Phillips continued to work on various Sun projects, but in 1969 he sold the label to Shelby Singleton. Phillips was inducted into the Cleveland-based Rock and Roll Hall of Fame in 1986 and into the Country Music Hall of Fame in 2001. Throughout his life Phillips was a heavy drinker, and this habit contributed to his erratic personal life; he was known as a womanizer and had two children out of wedlock. One of his friends remarked that he had made a deal with the devil. Phillips died of respiratory failure at Saint Francis Hospital in Memphis. He is buried in Memorial Park Cemetery in Memphis.

Phillips’s Sun recordings with Presley remain his enduring legacy. But there was more to Phillips than Presley, rock and roll, and the Sun studio. He almost single-handedly brought blues, country, and rockabilly artists into a wider mainstream audience.

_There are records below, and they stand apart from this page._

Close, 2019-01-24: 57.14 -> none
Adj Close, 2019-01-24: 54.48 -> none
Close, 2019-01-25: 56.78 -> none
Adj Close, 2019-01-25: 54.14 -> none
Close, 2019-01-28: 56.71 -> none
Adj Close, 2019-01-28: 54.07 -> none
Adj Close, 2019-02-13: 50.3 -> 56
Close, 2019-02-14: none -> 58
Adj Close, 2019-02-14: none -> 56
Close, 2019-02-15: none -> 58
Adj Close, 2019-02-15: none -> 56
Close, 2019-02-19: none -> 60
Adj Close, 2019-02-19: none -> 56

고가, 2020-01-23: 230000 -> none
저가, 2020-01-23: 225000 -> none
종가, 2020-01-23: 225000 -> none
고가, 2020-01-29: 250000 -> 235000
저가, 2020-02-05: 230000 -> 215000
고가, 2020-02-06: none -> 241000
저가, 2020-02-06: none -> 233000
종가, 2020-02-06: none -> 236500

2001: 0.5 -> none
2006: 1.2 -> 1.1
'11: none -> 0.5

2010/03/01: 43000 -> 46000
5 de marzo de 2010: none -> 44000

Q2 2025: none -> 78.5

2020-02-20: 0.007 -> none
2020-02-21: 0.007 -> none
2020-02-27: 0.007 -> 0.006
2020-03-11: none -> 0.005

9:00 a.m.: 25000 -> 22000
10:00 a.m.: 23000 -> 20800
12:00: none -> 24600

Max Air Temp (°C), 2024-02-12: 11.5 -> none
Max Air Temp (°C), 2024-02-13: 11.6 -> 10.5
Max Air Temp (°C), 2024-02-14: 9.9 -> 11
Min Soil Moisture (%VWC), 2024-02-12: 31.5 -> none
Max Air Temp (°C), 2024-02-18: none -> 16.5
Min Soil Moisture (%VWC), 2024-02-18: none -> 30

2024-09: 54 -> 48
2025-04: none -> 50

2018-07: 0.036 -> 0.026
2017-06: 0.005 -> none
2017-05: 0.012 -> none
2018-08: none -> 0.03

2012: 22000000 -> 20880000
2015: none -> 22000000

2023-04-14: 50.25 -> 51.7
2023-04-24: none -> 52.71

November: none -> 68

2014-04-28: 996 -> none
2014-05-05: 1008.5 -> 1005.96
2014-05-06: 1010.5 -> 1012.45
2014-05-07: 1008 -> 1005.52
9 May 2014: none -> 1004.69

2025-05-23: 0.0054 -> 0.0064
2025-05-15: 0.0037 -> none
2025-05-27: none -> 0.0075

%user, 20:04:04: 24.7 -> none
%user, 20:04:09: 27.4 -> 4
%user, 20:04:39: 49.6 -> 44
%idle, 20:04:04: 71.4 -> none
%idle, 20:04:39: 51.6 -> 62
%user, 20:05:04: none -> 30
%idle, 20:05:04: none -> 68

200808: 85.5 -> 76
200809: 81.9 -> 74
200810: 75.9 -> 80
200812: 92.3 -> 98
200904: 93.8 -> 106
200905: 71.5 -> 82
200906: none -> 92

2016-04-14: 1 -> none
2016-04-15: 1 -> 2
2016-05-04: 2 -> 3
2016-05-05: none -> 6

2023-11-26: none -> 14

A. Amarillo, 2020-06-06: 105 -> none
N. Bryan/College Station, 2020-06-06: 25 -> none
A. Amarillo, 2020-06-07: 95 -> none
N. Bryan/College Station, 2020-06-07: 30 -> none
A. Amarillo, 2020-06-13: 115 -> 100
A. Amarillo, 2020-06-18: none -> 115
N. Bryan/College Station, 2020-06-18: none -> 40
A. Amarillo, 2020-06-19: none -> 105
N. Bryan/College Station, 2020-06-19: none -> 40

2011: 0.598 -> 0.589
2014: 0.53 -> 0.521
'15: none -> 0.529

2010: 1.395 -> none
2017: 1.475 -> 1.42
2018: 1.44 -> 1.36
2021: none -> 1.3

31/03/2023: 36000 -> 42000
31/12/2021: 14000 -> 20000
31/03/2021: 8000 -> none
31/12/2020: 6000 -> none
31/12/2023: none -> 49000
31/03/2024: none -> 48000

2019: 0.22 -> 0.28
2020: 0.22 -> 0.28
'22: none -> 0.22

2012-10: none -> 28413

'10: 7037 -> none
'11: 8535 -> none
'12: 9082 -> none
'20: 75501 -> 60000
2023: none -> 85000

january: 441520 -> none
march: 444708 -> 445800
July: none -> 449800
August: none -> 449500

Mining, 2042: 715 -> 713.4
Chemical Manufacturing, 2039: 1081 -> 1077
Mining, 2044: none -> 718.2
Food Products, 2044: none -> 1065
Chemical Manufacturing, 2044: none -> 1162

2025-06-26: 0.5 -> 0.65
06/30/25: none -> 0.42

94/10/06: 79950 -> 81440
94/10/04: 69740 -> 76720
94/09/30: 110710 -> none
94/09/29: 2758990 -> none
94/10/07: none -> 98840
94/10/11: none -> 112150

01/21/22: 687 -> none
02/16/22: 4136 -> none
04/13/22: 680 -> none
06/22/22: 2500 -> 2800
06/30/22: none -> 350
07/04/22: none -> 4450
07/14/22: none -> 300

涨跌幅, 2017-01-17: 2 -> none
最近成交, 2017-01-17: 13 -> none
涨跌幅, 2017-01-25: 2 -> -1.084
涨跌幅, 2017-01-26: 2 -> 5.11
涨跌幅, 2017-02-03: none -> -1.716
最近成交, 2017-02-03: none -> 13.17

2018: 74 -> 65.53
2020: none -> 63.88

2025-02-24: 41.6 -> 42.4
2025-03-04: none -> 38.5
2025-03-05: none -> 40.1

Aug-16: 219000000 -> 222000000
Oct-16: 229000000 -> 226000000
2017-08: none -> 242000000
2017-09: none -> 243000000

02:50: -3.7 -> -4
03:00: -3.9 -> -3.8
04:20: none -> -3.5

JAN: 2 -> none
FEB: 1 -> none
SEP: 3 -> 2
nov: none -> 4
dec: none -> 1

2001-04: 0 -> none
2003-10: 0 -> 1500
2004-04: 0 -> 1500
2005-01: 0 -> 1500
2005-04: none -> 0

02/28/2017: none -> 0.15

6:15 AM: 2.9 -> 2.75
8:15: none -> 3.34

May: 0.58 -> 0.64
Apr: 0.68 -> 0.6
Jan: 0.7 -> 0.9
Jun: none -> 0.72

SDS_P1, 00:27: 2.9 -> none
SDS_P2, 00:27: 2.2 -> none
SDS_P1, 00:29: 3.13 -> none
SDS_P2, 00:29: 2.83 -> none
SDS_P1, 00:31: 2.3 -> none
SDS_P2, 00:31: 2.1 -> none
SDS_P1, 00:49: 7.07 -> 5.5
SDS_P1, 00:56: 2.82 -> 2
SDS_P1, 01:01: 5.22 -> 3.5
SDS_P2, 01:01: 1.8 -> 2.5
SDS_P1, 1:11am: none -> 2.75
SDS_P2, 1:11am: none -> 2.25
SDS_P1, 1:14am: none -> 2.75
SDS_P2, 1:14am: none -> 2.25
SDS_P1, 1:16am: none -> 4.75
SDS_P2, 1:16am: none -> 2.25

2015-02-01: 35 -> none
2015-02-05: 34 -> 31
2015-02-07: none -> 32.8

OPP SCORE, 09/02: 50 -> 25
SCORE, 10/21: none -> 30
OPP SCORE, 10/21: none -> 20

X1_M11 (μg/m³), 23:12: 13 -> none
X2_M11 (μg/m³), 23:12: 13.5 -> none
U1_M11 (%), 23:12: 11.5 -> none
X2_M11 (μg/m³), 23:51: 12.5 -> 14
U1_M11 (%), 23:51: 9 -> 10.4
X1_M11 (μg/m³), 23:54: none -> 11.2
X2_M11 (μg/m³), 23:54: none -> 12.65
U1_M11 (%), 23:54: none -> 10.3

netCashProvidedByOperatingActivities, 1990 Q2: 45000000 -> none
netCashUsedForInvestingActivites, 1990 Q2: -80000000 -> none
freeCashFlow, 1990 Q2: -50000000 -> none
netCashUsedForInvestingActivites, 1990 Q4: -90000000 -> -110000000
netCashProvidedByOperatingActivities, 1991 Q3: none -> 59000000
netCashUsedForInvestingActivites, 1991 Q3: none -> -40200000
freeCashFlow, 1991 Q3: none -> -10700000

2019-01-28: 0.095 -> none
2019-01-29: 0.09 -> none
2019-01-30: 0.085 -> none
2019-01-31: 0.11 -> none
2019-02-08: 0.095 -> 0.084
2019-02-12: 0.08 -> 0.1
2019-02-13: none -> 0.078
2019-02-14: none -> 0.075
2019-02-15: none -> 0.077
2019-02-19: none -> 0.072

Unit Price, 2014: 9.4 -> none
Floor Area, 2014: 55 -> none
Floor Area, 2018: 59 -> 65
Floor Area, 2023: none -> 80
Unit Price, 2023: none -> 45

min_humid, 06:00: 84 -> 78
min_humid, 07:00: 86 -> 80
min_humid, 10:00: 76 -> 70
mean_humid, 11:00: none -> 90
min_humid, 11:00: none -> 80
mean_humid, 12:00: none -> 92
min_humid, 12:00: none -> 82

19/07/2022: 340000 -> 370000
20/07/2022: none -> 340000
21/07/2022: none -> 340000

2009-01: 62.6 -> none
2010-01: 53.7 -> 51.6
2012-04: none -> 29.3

When Howlin’ Wolf and King migrated north to record the blues, Phillips’s influence was evident. He cut their earliest efforts at his Memphis Recording Service. His belief in African-American music and his promotion of all types of Memphis music went virtually unnoticed until Presley’s meteoric rise to fame and fortune. Phillips envisioned African-American culture as a profitable phenomenon and a viable cultural alternative.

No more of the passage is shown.